Work to be completed - From the first line of the entries below through the line holding "for template portability.", write out every line exactly, please, and leave out the pictures.
******
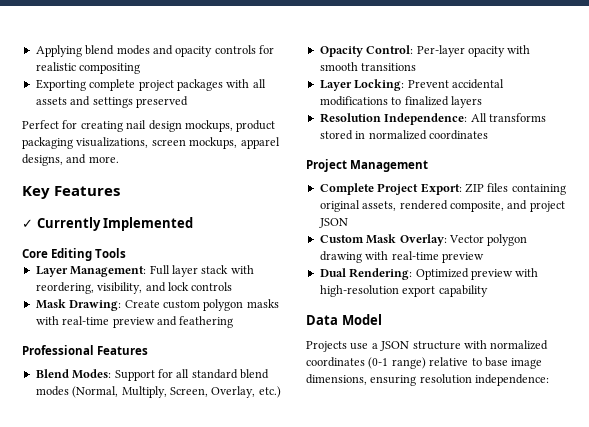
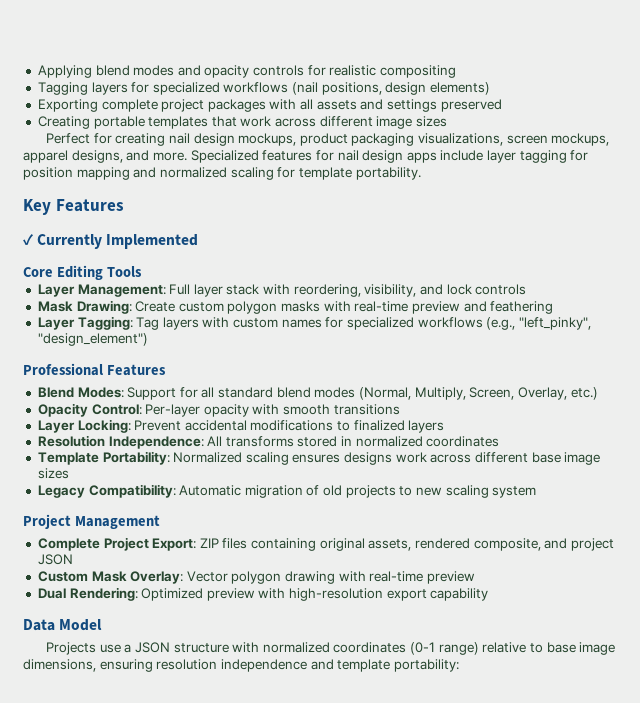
+ Tagging layers for specialized workflows (nail positions, design elements)
+ Creating portable templates that work across different image sizes
+ Specialized features for nail design apps include layer tagging for position mapping and normalized scaling for template portability.
+ Layer Tagging: Tag layers with custom names for specialized workflows (e.g., "left_pinky", "design_element")
+ Template Portability: Normalized scaling ensures designs work across different base image sizes
+ Legacy Compatibility: Automatic migration of old projects to new scaling system
- Projects use a JSON structure with normalized coordinates (0-1 range) relative to base image dimensions, ensuring resolution independence:
+ Projects use a JSON structure with normalized coordinates (0-1 range) relative to base image dimensions, ensuring resolution independence and template portability:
******
Exercise response -
+ Tagging layers for specialized workflows (nail positions, design elements)
+ Creating portable templates that work across different image sizes
+ Specialized features for nail design apps include layer tagging for position mapping and normalized scaling for template portability.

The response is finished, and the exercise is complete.